Riset: Minat Masyarakat Indonesia Terhadap Bahan Alami Meningkat Selama Pandemi

Tak dapat dipungkiri, pandemi membuat masyarakat sadar akan bahan alami yang memiliki manfaat untuk kesehatan. Konsumsi makanan sehat pun meningkat, seiring dengan imbauan untuk menjaga sistem imun selama pandemi COVID-19.
Dikutip dari rilis ASEAN yang kumparan terima, sebuah riset terbaru menemukan bahwa minat konsumen terhadap bahan makanan alami di Indonesia terus meningkat hingga 78 persen pada bulan Juli, dibanding Mei hanya 67 persen.
Penelitian yang dilakukan FMCG Gurus, salah satu lembaga riset global yang berfokus pada penelitian pasar mengenai makanan dan minuman, menemukan pada bulan Juli 2020 minat konsumen mengalami peningkatan sebesar 11 persen dari bulan Mei 2020.
Survei yang sama juga menemukan, bahwa pandemi mendorong 95 persen konsumen di Indonesia untuk melakukan upaya yang lebih besar menjaga tubuh tetap sehat di masa mendatang.
Peningkatan kesadaran masyarakat juga didukung oleh tren global gaya hidup sehat. Menerapkan gaya hidup sehat, konsumen mulai beralih ke produk-produk alami yang terbuat dari alam dan bebas bahan kimia.
Penelitian FMCG Gurus yang berjudul “The Future of Naturalness 2020” menemukan bahwa makanan alami dianggap autentik, bergizi, berkelanjutan, dan layak dipercaya oleh konsumen. Selain itu, turut pula peningkatan minat masyarakat terhadap pola hidup khusus seperti, plant-based, vegetarian, dan flexitarian. Pola hidup tersebut dipercaya dapat menjaga kesehatan tubuh dan lingkungan.
Kepercayaan masyarakat akan bahan alami juga didukung pengetahuan akan bahaya bahan buatan. Beberapa bahan olahan dan buatan, salah satunya pewarna makanan, dapat menyebabkan peningkatan level hiperaktif pada anak-anak. Penelitian akan bahaya enam jenis pewarna makanan tersebut telah dilakukan oleh Universitas Southampton pada tahun 2007.

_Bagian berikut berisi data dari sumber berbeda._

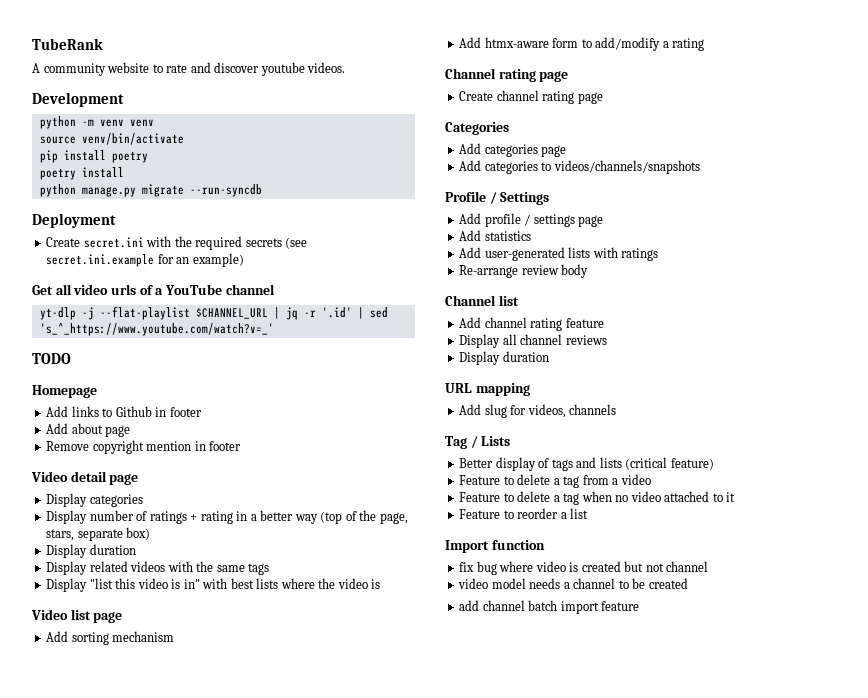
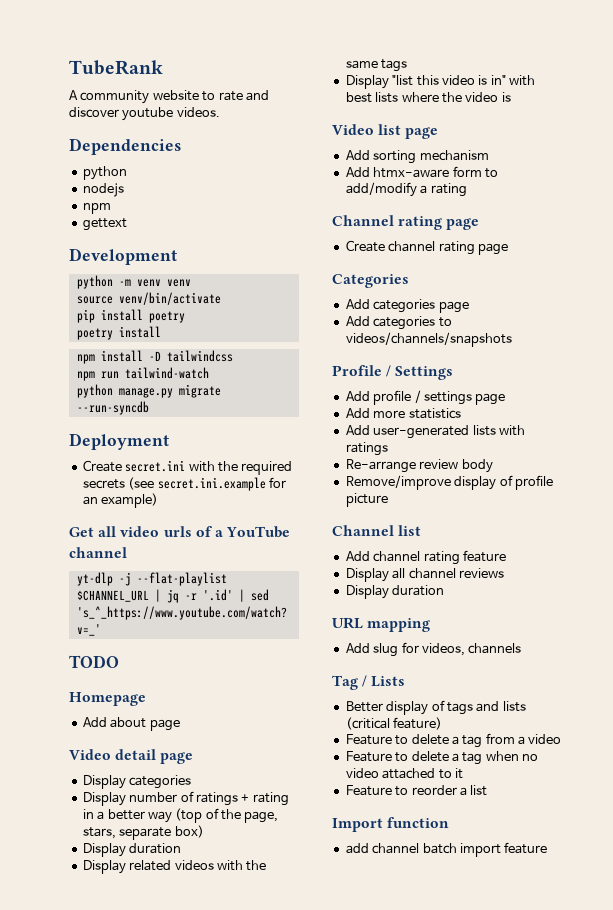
+ Dependencies
+ python
+ nodejs
+ npm
+ gettext
+ npm install -D tailwindcss
+ npm run tailwind-watch
- Add links to Github in footer
  Add about page
- Remove copyright mention in footer
- Add statistics
+ Add more statistics
+ Remove/improve display of profile picture
- fix bug where video is created but not channel
- video model needs a channel to be created

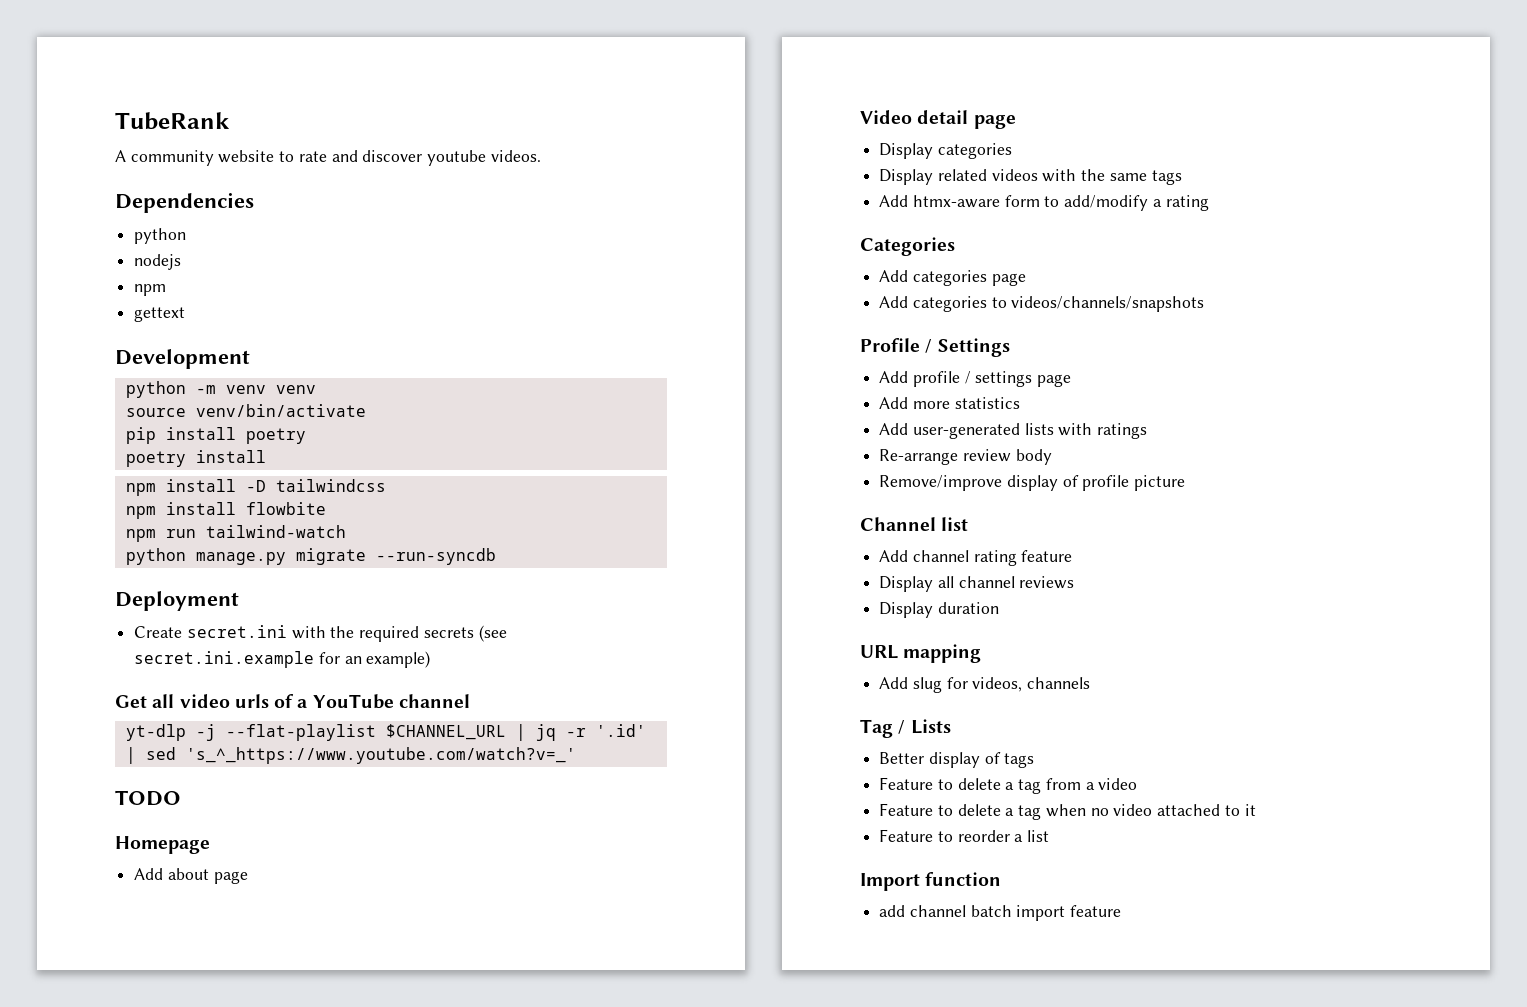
+ npm install flowbite
- Display number of ratings + rating in a better way (top of the page, stars, separate box)
- Display duration
- Display "list this video is in" with best lists where the video is
- Video list page
- Add sorting mechanism
- Channel rating page
- Create channel rating page
- Better display of tags and lists (critical feature)
+ Better display of tags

Belasan tahun setelah penemuan tersebut, masyarakat mulai kembali ke alternatif pewarna alami dari bahan natural; seperti dari tumbuhan, sayuran, dan mineral. Untuk menjaga kebiasaan hidup tetap sehat, konsumen perlu jeli memperhatikan label pada makanan kemasan. Kamu perlu memperhatikan daftar bahan-bahan makanan sebelum mempercayai klaim ‘sehat’ atau ‘alami’ dalam sebuah kemasan.